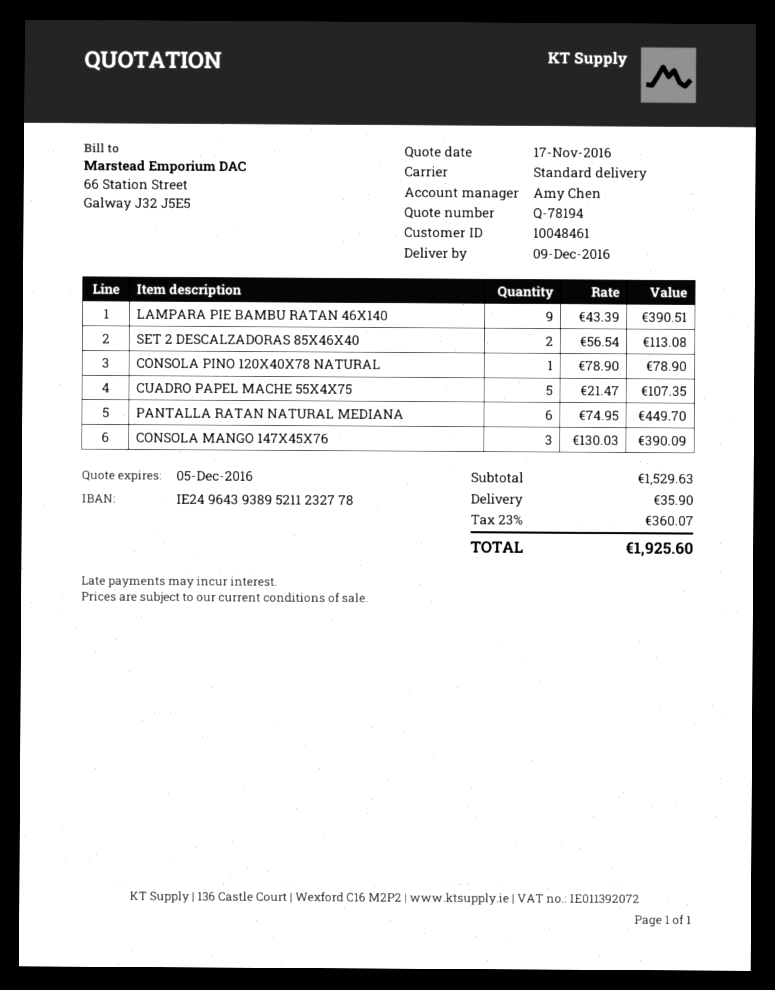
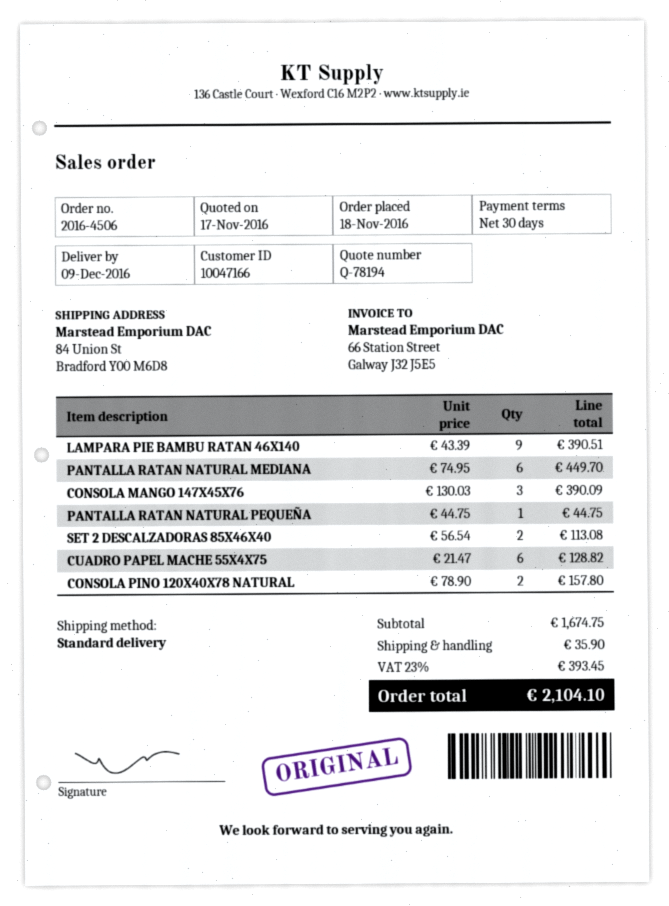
customer number: 10048461 -> 10047166
CONSOLA PINO 120X40X78 NATURAL: 1 x 78.90 = 78.90 -> 2 x 78.90 = 157.80
CUADRO PAPEL MACHE 55X4X75: 5 x 21.47 = 107.35 -> 6 x 21.47 = 128.82
PANTALLA RATAN NATURAL PEQUEÑA: none -> 1 x 44.75 = 44.75
subtotal: 1529.63 -> 1674.75
tax: 23% = 360.07 -> 23% = 393.45
total: 1925.60 -> 2104.10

----------------------------------------

**ABOUT THIS EXERCISE**
How many lines in the entries include "NATURAL"? Only the number is wanted.

**ANSWER FOR THIS EXERCISE**
2